Quillaja brasiliensis nanoparticle adjuvant formulation improves the efficacy of an inactivated trivalent influenza vaccine in mice

The threat of viral influenza infections has sparked research efforts to develop vaccines that can induce broadly protective immunity with safe adjuvants that trigger robust immune responses. Here, we demonstrate that subcutaneous or intranasal delivery of a seasonal trivalent influenza vaccine (TIV) adjuvanted with the Quillaja brasiliensis saponin-based nanoparticle (IMXQB) increases the potency of TIV. The adjuvanted vaccine (TIV-IMXQB) elicited high levels of IgG2a and IgG1 antibodies with virus-neutralizing capacity and improved serum hemagglutination inhibition titers. The cellular immune response induced by TIV-IMXQB suggests the presence of a mixed Th1/Th2 cytokine profile, antibody-secreting cells (ASCs) skewed toward an IgG2a phenotype, a positive delayed-type hypersensitivity (DTH) response, and effector CD4(+) and CD8(+) T cells. After challenge, viral titers in the lungs were significantly lower in animals receiving TIV-IMXQB than in those inoculated with TIV alone.

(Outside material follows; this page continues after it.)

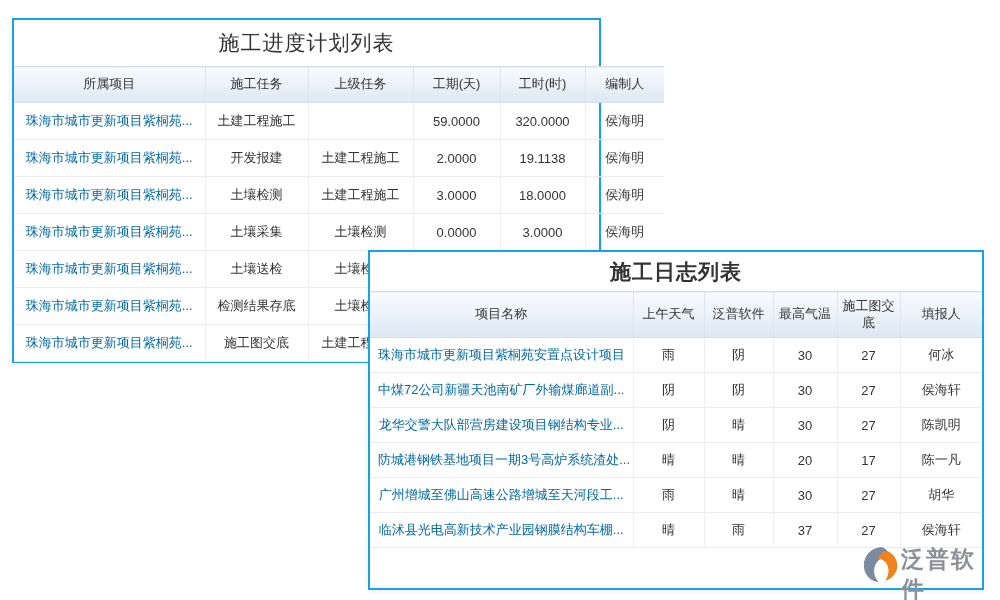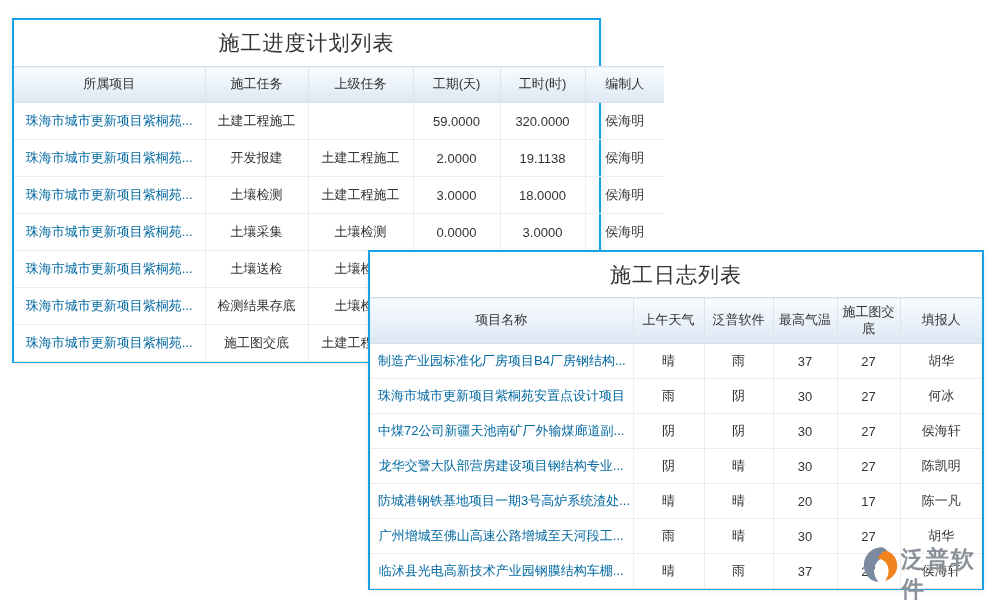"施工日志列表" #log-window .window-title { font-weight: none -> bold; height: 45px -> 39px }
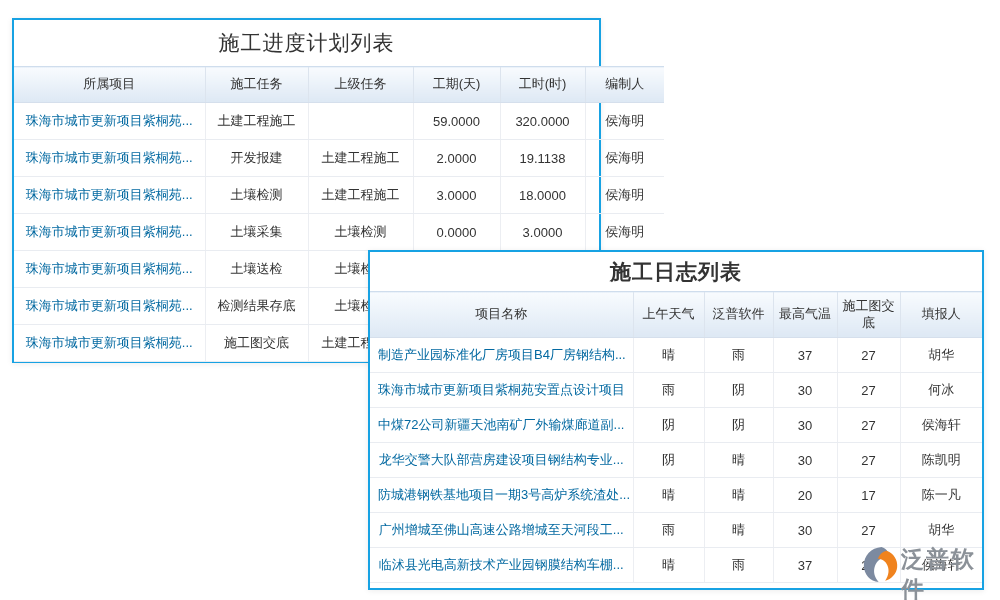"制造产业园标准化厂房项目B4厂房钢结构..." tr { html: <tr> <td>制造产业园标准化厂房项目B4厂房钢结构...</td> <td>晴</td> <td>雨</td> <td>37</td> <td>27</td> <td>胡华</td> </tr> -> none }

Most notably, mice vaccinated intranasally with TIV-IMXQB and challenged with a lethal dose of influenza virus were fully protected against weight loss and lung virus replication, with no mortality, whereas, among animals vaccinated with TIV alone, the mortality rate was 75%. These findings demonstrate that TIV-IMXQB improved the immune responses to TIV, and, unlike the commercial vaccine, conferred full protection against influenza challenge.

Automated summary

We demonstrate that adjuvanting a seasonal trivalent influenza vaccine with Quillaja brasiliensis saponin-based nanoparticles significantly improves immune responses and provides full protection against influenza virus challenge. The adjuvanted vaccine elicited high levels of neutralizing antibodies, a mixed Th1/Th2 cytokine response, and effector T cell-mediated immune responses. The viral titers in the lungs of animals receiving the adjuvanted vaccine were significantly lower, and there was no mortality observed in mice vaccinated with the adjuvanted vaccine.